▶ Your task: All of the data must be written out verbatim, with pictures excluded.

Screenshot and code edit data
########################################

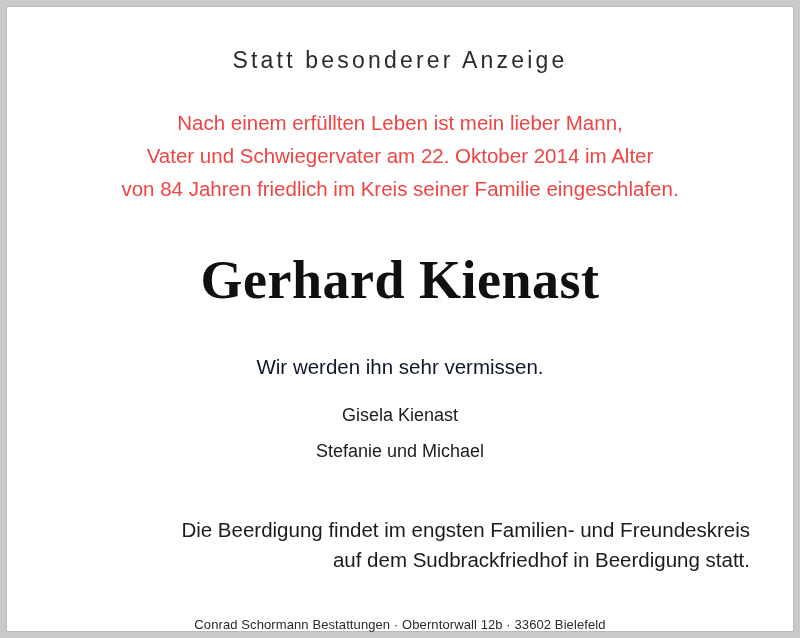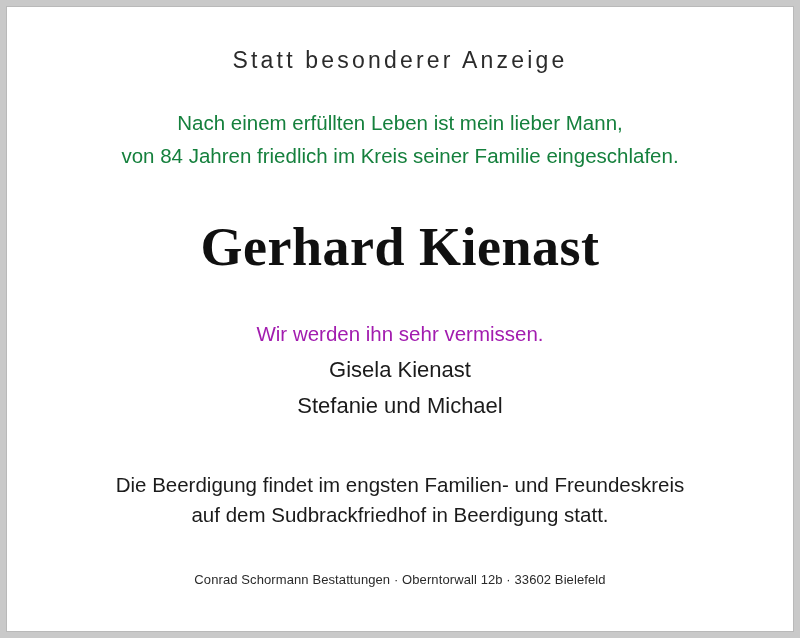"Nach einem erfüllten Leben ist" .intro { color: #15803d -> #ef4444 }
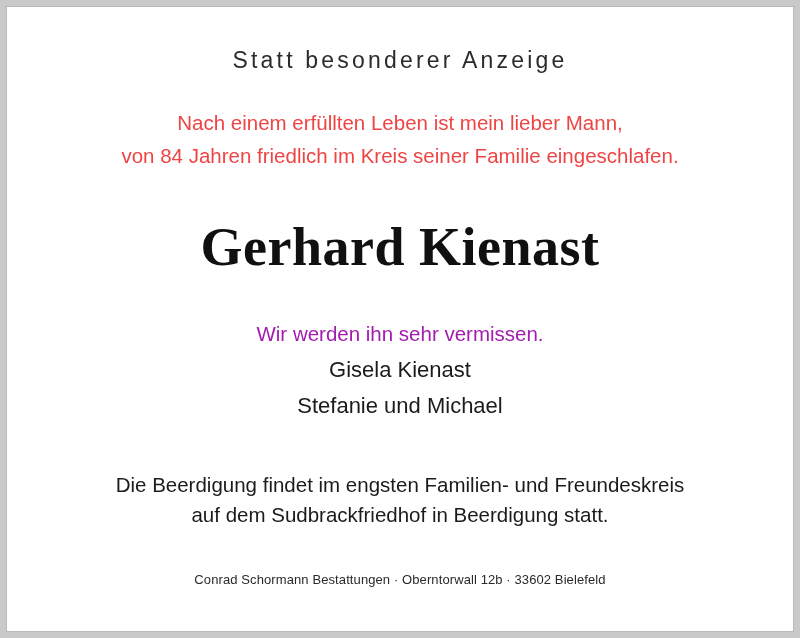"Vater und Schwiegervater am 22." div { html: none -> <div>Vater und Schwiegervater am 22. Oktober 2014 im Alter</div> }
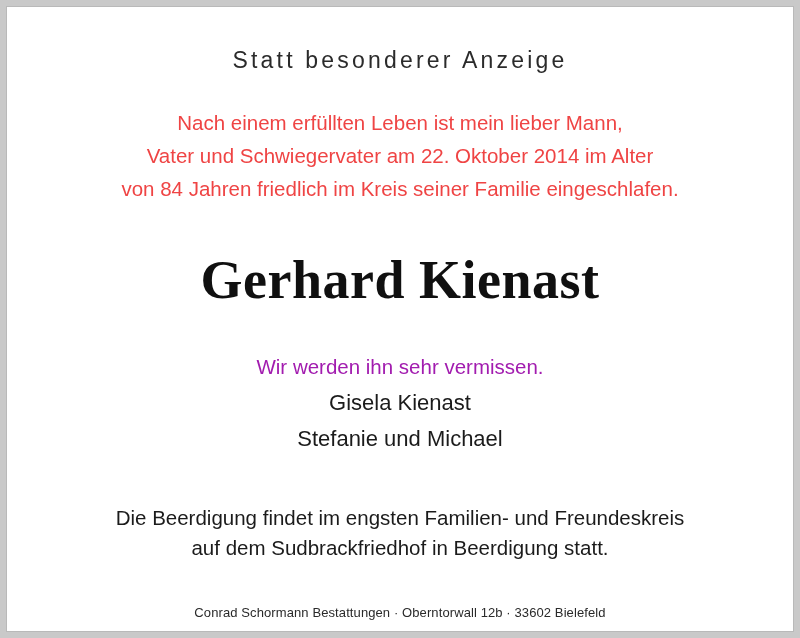"Wir werden ihn sehr vermissen." .missing { color: #a21caf -> #0f172a }
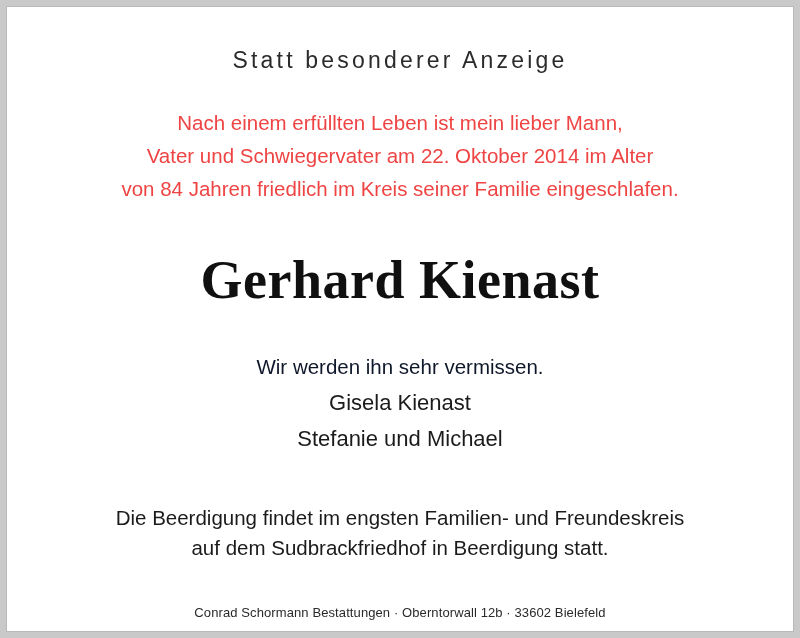"Gisela Kienast" .survivors { font-size: 22px -> 18px; margin-top: 6px -> 18px }
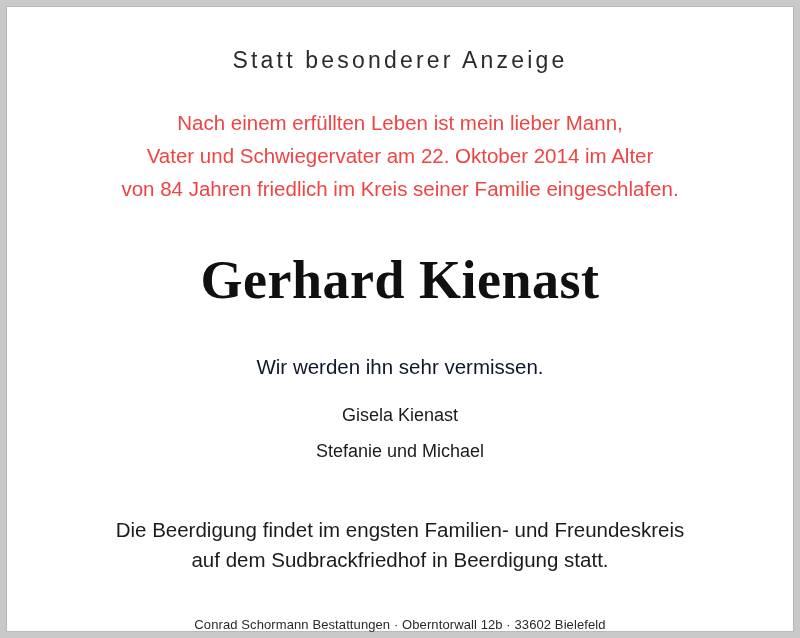"Die Beerdigung findet im engsten" .funeral { text-align: center -> right }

########################################

▶ Solution for this exercise:
"Nach einem erfüllten Leben ist" .intro { color: #15803d -> #ef4444 }
"Vater und Schwiegervater am 22." div { html: none -> <div>Vater und Schwiegervater am 22. Oktober 2014 im Alter</div> }
"Wir werden ihn sehr vermissen." .missing { color: #a21caf -> #0f172a }
"Gisela Kienast" .survivors { font-size: 22px -> 18px; margin-top: 6px -> 18px }
"Die Beerdigung findet im engsten" .funeral { text-align: center -> right }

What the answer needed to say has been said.